**Work instruction**
Scan the records for the string "letter"; copy each line where it occurs.

**Information supplied**

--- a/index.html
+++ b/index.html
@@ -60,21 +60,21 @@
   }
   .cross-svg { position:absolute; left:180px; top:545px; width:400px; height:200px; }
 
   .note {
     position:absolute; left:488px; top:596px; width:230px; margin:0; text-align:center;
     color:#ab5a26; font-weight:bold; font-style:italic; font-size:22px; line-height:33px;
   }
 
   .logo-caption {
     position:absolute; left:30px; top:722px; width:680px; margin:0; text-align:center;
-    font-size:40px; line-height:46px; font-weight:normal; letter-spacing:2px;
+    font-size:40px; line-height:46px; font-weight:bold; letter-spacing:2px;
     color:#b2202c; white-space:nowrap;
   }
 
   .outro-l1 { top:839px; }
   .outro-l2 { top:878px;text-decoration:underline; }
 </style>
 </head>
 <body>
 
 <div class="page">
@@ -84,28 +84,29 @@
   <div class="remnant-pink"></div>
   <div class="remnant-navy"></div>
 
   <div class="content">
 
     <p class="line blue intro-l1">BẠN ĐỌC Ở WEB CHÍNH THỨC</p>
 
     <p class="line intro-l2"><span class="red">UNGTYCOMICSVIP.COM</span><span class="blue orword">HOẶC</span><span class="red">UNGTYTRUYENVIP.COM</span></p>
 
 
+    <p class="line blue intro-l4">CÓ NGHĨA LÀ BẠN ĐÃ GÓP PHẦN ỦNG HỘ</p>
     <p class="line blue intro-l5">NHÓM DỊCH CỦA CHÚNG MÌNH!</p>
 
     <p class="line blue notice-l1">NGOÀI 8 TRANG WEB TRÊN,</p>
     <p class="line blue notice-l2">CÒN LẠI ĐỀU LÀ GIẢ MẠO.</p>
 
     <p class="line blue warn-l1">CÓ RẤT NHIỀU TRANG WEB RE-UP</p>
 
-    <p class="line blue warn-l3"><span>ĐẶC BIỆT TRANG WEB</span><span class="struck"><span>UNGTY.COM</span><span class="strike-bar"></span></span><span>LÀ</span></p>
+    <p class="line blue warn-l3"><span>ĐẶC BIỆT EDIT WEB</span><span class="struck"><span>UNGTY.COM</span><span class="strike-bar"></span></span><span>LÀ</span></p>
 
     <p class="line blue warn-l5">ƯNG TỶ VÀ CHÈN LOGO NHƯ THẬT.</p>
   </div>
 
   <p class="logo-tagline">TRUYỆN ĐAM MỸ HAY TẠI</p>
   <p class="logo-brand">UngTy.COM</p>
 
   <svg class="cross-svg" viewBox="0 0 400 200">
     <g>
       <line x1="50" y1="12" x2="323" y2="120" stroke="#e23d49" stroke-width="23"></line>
---
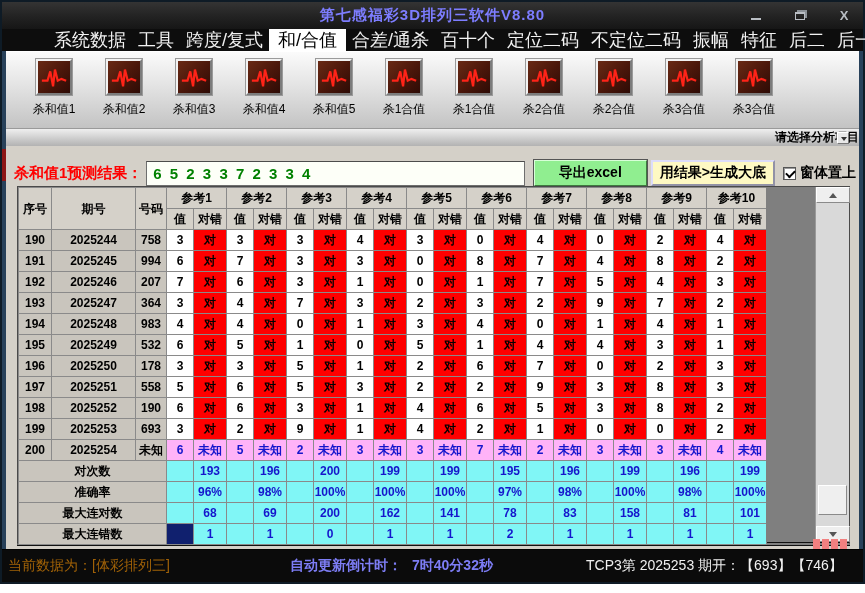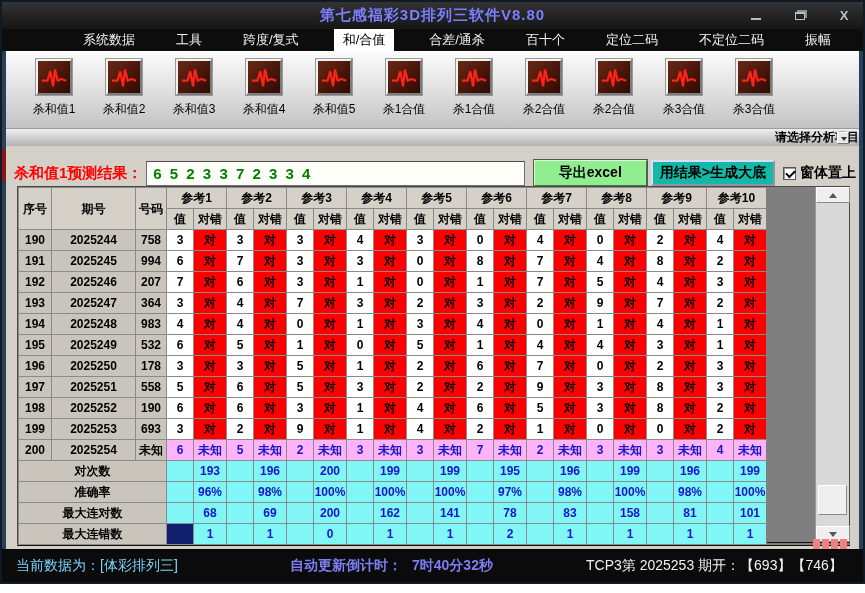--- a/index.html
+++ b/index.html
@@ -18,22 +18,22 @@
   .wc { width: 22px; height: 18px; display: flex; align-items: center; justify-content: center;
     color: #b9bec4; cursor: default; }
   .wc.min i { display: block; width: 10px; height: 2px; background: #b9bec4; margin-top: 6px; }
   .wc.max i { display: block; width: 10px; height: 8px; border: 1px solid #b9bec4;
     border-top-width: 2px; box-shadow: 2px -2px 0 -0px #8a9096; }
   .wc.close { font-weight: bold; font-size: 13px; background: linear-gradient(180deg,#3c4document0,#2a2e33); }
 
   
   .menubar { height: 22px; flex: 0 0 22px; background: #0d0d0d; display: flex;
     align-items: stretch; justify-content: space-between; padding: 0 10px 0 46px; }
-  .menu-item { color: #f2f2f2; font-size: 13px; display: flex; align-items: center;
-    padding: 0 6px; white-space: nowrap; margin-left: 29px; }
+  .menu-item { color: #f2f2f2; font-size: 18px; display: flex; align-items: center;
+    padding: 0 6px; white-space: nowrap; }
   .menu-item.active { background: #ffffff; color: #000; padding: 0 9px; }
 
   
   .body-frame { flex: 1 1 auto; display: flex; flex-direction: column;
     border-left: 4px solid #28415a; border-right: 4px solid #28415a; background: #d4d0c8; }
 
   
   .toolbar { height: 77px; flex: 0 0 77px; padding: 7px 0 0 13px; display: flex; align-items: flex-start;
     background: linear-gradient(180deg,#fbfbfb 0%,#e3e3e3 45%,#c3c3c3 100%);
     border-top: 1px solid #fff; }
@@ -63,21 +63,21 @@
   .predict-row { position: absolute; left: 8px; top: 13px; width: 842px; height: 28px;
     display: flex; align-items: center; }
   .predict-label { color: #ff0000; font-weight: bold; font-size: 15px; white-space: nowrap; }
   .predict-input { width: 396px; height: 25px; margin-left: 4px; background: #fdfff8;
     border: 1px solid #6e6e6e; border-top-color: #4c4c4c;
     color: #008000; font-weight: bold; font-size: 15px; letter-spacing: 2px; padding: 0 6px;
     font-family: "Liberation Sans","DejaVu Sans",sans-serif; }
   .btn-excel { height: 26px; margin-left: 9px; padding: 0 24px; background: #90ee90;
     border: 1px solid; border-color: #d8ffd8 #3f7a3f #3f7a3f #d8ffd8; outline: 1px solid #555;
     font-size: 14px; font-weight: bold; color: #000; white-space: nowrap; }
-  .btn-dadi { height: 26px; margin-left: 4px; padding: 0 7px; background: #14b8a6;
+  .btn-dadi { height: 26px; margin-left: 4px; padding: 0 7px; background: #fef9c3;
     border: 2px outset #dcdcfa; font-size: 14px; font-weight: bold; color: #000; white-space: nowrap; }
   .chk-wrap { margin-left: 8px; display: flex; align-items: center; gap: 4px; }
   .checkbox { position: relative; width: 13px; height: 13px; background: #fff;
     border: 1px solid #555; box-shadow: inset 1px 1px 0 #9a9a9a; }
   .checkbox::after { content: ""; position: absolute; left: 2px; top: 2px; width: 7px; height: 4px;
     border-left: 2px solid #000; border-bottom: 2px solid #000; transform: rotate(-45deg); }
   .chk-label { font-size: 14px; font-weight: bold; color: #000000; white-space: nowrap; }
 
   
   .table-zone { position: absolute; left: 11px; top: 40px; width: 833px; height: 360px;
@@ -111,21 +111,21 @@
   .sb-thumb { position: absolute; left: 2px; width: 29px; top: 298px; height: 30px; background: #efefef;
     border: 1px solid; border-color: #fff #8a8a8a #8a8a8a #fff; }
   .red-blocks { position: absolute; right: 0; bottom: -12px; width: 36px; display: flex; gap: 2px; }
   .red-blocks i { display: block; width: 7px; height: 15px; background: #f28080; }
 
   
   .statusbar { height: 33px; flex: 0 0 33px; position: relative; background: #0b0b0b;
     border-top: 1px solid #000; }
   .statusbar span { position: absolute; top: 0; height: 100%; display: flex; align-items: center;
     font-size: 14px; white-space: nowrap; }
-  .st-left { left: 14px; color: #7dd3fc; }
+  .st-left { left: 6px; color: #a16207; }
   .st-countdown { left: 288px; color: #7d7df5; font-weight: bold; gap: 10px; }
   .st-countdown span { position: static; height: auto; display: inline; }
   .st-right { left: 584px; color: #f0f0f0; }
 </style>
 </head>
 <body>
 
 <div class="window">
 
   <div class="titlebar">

**Output for this exercise**
-    font-size:40px; line-height:46px; font-weight:normal; letter-spacing:2px;
+    font-size:40px; line-height:46px; font-weight:bold; letter-spacing:2px;
     color: #008000; font-weight: bold; font-size: 15px; letter-spacing: 2px; padding: 0 6px;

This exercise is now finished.